Activity: Beginning at the line that includes "(658, 96) none -> [547,451,570,468] git" in the entries below, print each line exactly as it appears, through the last one.

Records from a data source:
--- START ---

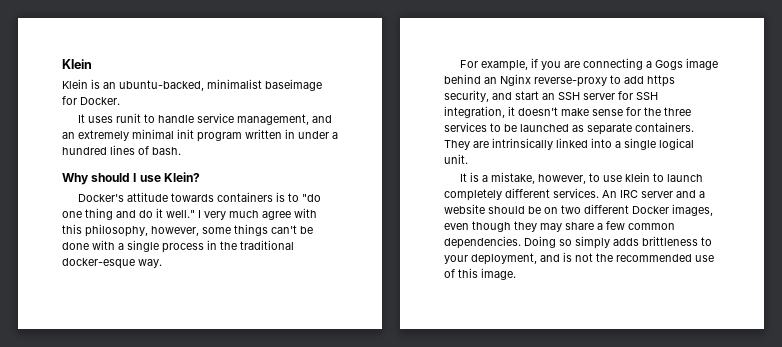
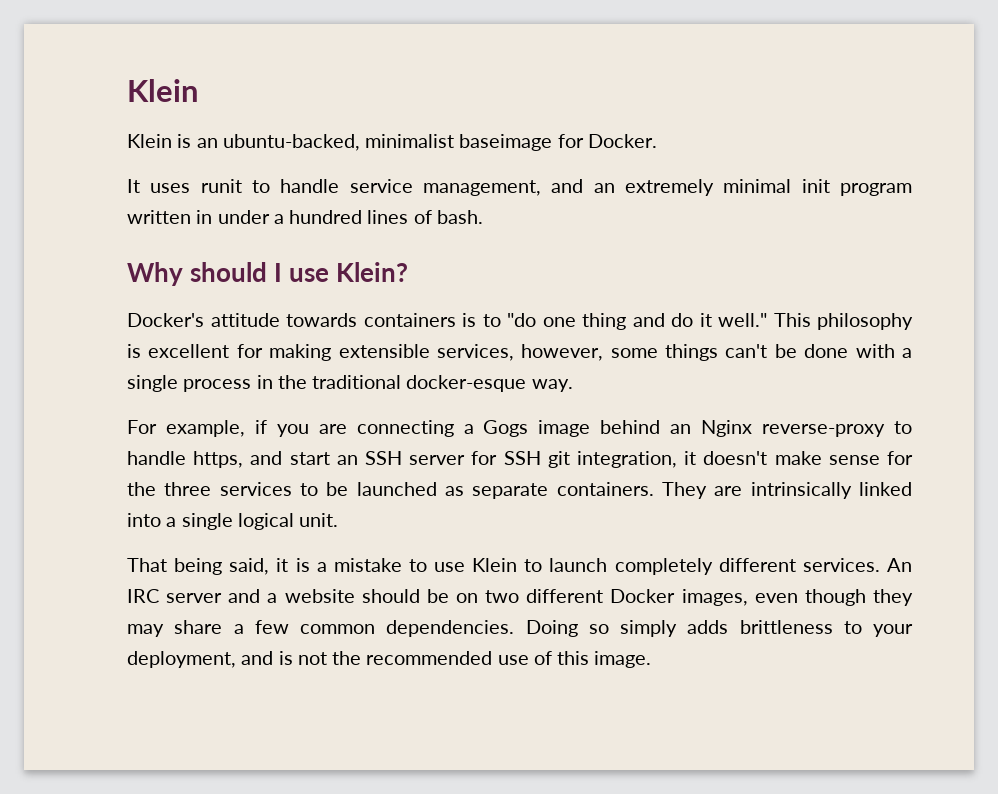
[198,208,317,220] [62,224,148,237] I very much agree with this philosophy, -> [773,313,913,330] [127,344,514,361] This philosophy is excellent for making extensible services,
[624,75,675,87] [444,90,489,102] add https security, -> [127,451,244,468] handle https,
(658, 96) none -> [547,451,570,468] git
[460,172,587,184] It is a mistake, however, -> [127,558,402,575] That being said, it is a mistake
[625,172,651,182] klein -> [472,558,518,572] Klein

--- END ---

Exercise answer:
(658, 96) none -> [547,451,570,468] git
[460,172,587,184] It is a mistake, however, -> [127,558,402,575] That being said, it is a mistake
[625,172,651,182] klein -> [472,558,518,572] Klein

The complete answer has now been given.